_Exercise prompt_.
Write down exactly the lines from the one below that has "681b296efdbe8356ff0839e1 | m: 2 -> 1" to the end of the data, both ends included; the pictures should not appear in your copy.

_Entries shown_.
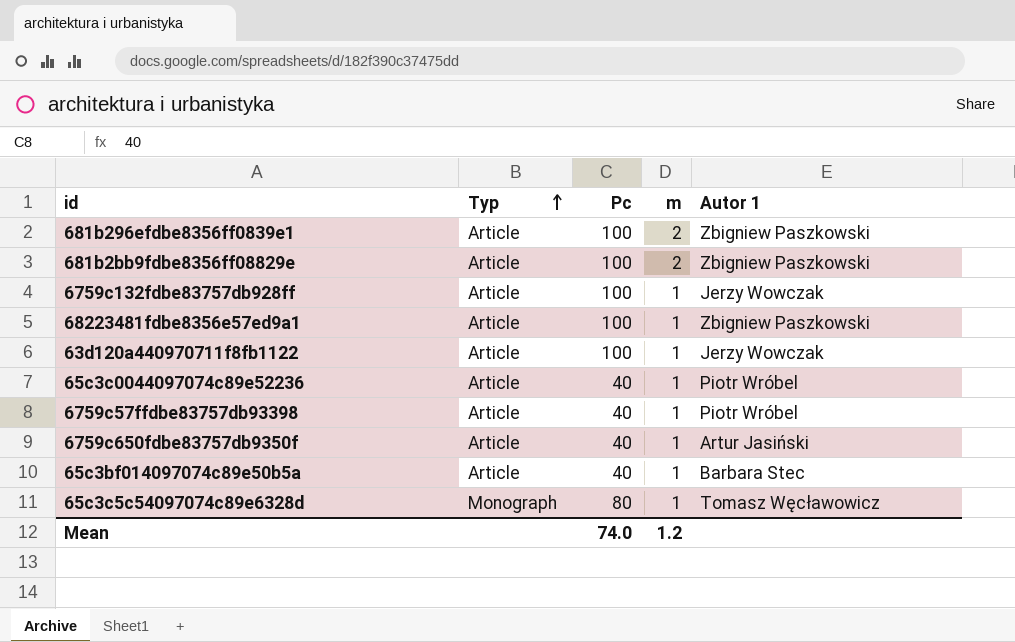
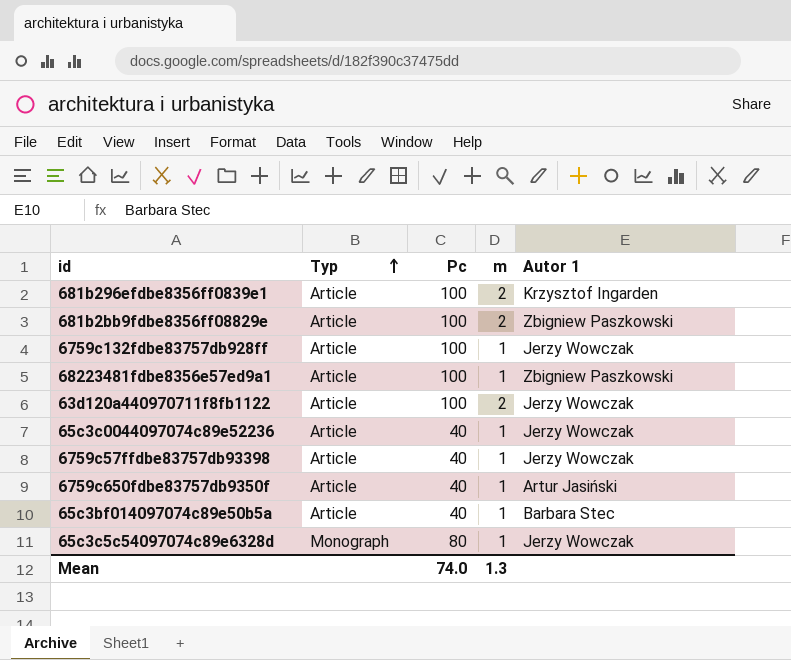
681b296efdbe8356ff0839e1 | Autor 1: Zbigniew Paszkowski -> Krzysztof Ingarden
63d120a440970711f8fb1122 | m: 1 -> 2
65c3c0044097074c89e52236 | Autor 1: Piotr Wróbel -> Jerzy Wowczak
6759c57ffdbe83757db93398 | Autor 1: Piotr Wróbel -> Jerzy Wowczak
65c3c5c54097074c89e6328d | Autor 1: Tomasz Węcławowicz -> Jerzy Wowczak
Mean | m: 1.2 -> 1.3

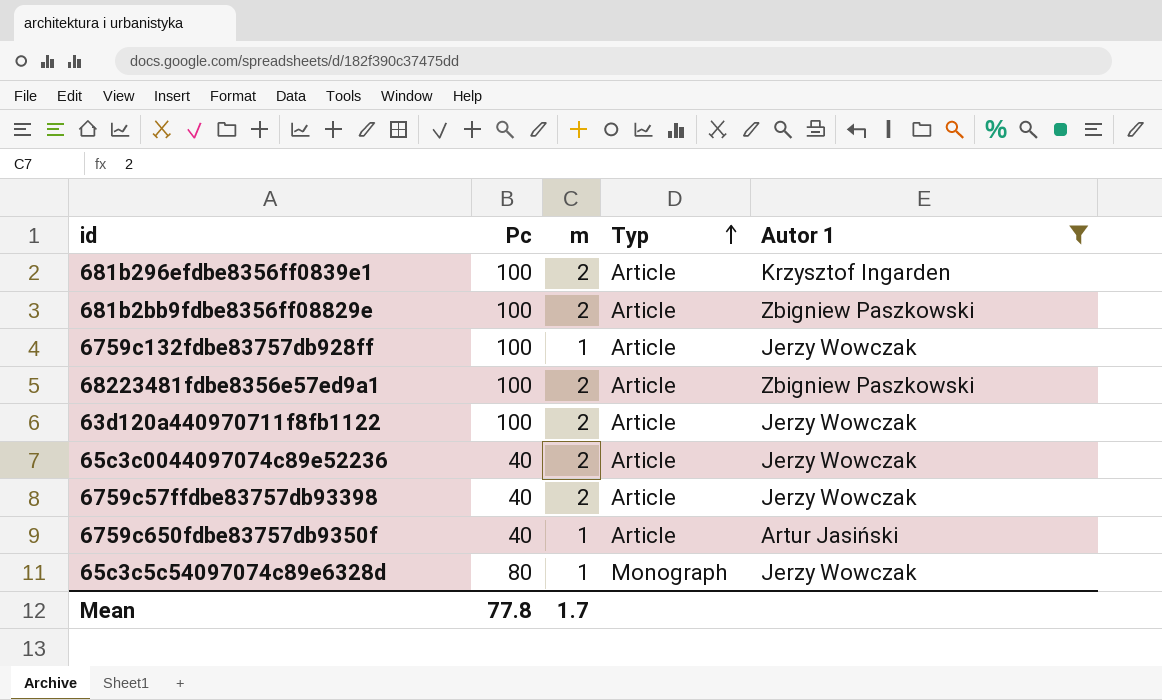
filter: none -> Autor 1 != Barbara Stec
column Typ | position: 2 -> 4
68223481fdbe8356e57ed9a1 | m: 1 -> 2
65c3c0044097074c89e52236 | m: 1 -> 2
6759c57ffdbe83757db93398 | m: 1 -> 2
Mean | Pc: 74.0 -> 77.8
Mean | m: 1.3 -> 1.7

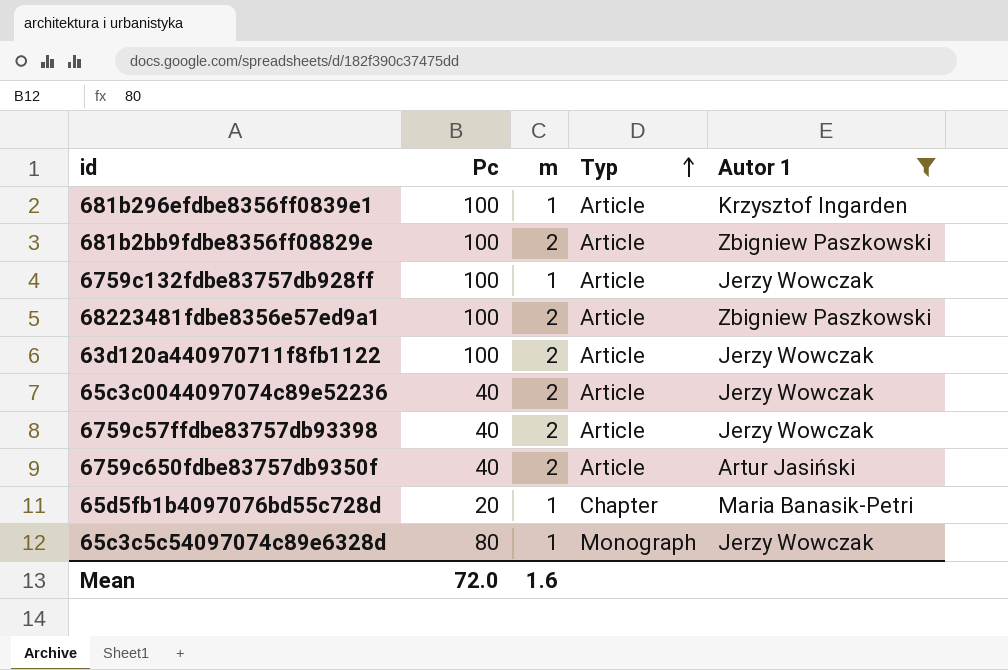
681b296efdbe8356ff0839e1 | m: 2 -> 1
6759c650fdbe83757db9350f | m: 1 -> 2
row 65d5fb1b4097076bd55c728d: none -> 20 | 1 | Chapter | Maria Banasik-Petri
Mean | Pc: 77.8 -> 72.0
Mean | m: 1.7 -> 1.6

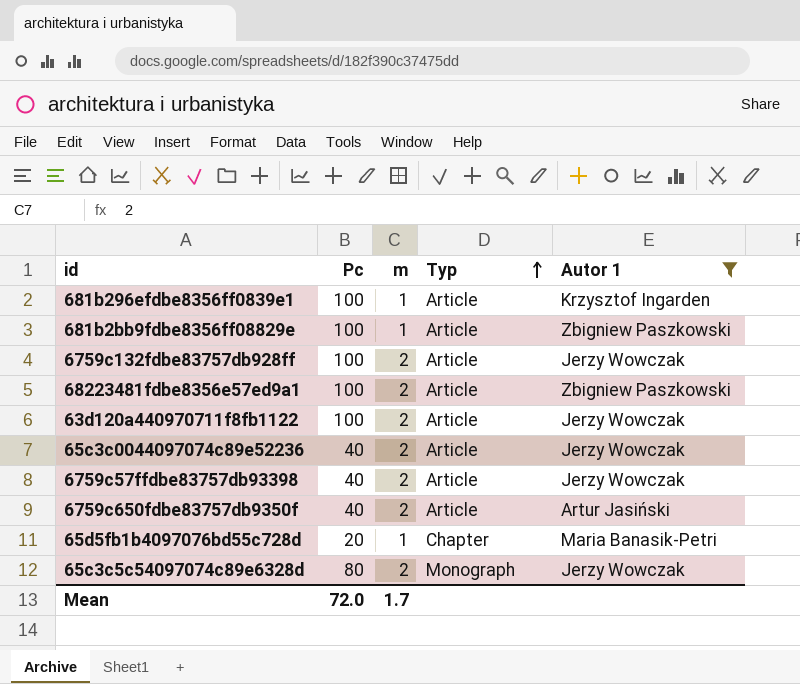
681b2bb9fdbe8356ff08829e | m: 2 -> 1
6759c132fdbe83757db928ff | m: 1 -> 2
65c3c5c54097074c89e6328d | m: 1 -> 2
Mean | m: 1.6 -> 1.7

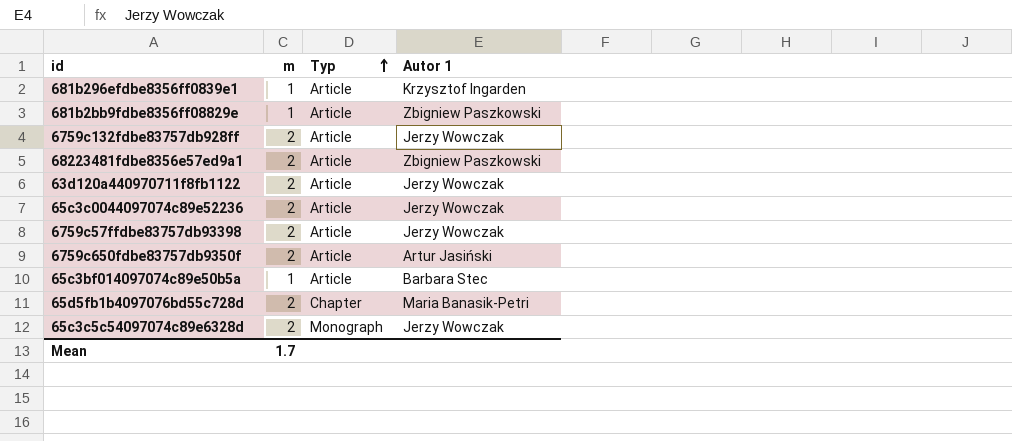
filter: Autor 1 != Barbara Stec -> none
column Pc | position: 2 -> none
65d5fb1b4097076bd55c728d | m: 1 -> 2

_Solved problem_.
681b296efdbe8356ff0839e1 | m: 2 -> 1
6759c650fdbe83757db9350f | m: 1 -> 2
row 65d5fb1b4097076bd55c728d: none -> 20 | 1 | Chapter | Maria Banasik-Petri
Mean | Pc: 77.8 -> 72.0
Mean | m: 1.7 -> 1.6

681b2bb9fdbe8356ff08829e | m: 2 -> 1
6759c132fdbe83757db928ff | m: 1 -> 2
65c3c5c54097074c89e6328d | m: 1 -> 2
Mean | m: 1.6 -> 1.7

filter: Autor 1 != Barbara Stec -> none
column Pc | position: 2 -> none
65d5fb1b4097076bd55c728d | m: 1 -> 2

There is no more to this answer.